Doug Jones is a prolific actor you'd probably never recognize on the street.
That’s because his face and body are usually covered in layers upon layers of prosthetics and makeup. Jones has carved out a niche for himself in Hollywood by playing creatures, most famously in Guillermo del Toro’s films.
He played Abe Sapien in "Hellboy," the Faun in "Pan’s Labyrinth," and now he’s playing a fish-man monster called The Asset in Del Toro’s unconventional love story, "The Shape of Water."
On whether Guillermo del Toro ever gave the character in "The Shape of Water" a real name:
On the call sheet it said Charlie. And on the back of my set chair, it said Charlie, and the tape on my trailer door said Charlie. So I finally asked Guillermo del Toro one day, Did I miss something in the script, did someone refer to me as Charlie somewhere? He [says], Oh no, that's for Charlie Tuna. We're doing a Starkist tuna ad. So that's for inside jokeage.
On what kind of work he was doing prior to meeting Guillermo del Toro:
I'd been wearing monster/creature-y suits and makeups in many things since 1986. A lot of commercials, I've done over 100. In fact, I was the Mac Tonight Moon guy, from McDonald's that sang at the piano: When the clocks, hey! Half past six, Babe! That was me in that moon head.
So let's see '97, I'd already done "Hocus Pocus" by then, when I played Billy Butcherson, the goofy zombie guy.
Another fun credit was in the movie "Quarantine," a very scary movie — handheld camera, reality-looking found footage kinda movie — and the very end of the film, you meet the guy who started the whole rabies outbreak and that would be "Thin Infected Man," another great title of mine.
On how he collaborates with Guillermo del Toro:
I'll get a call usually late in the game. He's told me before when he's got something in development,: I've got something for you, but I'm not going to tell you about it because if we don't get to do the movie I don't want you to kill yourself. So sometimes he doesn't get my hopes up too early. I'll hear about it once the makeup designers have been developing a look and they're told to do this on Doug Jones. I'll get a call later in the process. He's never let me play a human, and that's fine. He doesn't think of me as a human and I'm going to take that as a compliment because he loves his monsters so much. He has said, I will always have a monster on my call sheet. And I've been blessed to be many of those over those six movies at that TV series ["The Strain"]. I've been 12 different characters for him now.
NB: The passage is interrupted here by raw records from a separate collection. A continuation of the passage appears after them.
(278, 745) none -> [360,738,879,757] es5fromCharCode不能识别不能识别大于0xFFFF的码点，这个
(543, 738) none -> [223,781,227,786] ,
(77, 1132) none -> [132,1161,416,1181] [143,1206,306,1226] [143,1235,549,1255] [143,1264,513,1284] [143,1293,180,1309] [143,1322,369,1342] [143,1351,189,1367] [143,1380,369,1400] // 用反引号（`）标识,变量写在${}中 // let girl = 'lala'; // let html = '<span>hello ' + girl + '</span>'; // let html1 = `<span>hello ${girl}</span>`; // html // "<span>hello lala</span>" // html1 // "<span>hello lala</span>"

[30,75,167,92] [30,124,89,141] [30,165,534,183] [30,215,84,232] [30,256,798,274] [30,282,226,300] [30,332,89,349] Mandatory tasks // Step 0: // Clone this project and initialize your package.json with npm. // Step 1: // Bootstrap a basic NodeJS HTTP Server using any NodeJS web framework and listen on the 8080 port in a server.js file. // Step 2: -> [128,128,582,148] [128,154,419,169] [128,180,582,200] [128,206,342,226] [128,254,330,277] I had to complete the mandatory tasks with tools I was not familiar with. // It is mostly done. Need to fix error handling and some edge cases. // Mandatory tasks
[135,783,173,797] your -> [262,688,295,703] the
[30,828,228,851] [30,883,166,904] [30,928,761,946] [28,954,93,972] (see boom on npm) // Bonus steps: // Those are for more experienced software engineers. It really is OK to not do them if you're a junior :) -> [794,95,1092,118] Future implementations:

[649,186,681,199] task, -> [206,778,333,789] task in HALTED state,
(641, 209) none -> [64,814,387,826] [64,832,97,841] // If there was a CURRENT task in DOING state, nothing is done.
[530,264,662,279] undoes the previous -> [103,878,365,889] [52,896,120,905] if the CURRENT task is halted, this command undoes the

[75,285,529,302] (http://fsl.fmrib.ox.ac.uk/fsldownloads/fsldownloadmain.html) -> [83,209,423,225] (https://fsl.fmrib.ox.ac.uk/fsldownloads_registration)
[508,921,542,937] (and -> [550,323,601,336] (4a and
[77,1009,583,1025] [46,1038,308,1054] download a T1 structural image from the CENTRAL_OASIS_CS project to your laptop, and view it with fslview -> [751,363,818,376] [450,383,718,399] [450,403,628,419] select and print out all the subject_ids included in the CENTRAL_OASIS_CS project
On what special skills he has the makes him good at playing creatures:
I started as a mime back in college. I was in a mime troupe called Mime Over Matter, get it? Play on words. The mime training is really what woke the body up to express dialogue visually instead of verbally. I was also a mascot in college, I was Charlie Cardinal at Ball State University. That was my first actual costumed gig.
On what it's like to act inside a costume like The Faun in "Pan's Labyrinth":
I'm a nursing home patient when I'm in a creature outfit like that. I can't see very well, I can't hear very well, I need help walking to the set. Oftentimes I'm playing something superhuman or with extra powers, but I have to have help walking to get there ...The Faun character, for instance, I was looking through the tear ducts of his eyes that were kind of wide-set, and I have servos whirring in my head because they were mechanically working the eyelids, the eyebrows, the ears. All that was puppeteered off camera. Same thing with any of the fishmen I've played, whether it was in "Hellboy" or in "The Shape of Water." The gills that are right next to my ears also have movement to them ... A little distracting, so you just have to channel those things out, it's the humming in my ear just naturally so I just have to work through it.
On how creature or motion capture actors don't get as much recognition as regular actors:
It's been an issue. I would say the issue is fading for me, personally, just because it's been an uphill battle. When your face is covered with prosthetic makeups, it is easy to assume that's something less than. The uphill battle for me is to be recognized as an actor and not as a freak of nature, mime, contortionist — whatever other people have called me over the years, I've been an actor all along. I met Andy Serkis a few years ago at Comic-Con. We'd been talked about to each other for 10 years, and we finally met and hugged for like five minutes and giggled and didn't say a word and kept looking at each other, hugging and giggling more. We kind of agreed that we do the same job, we're both actors. My makeup just happens to go on before the movie starts and his goes on after.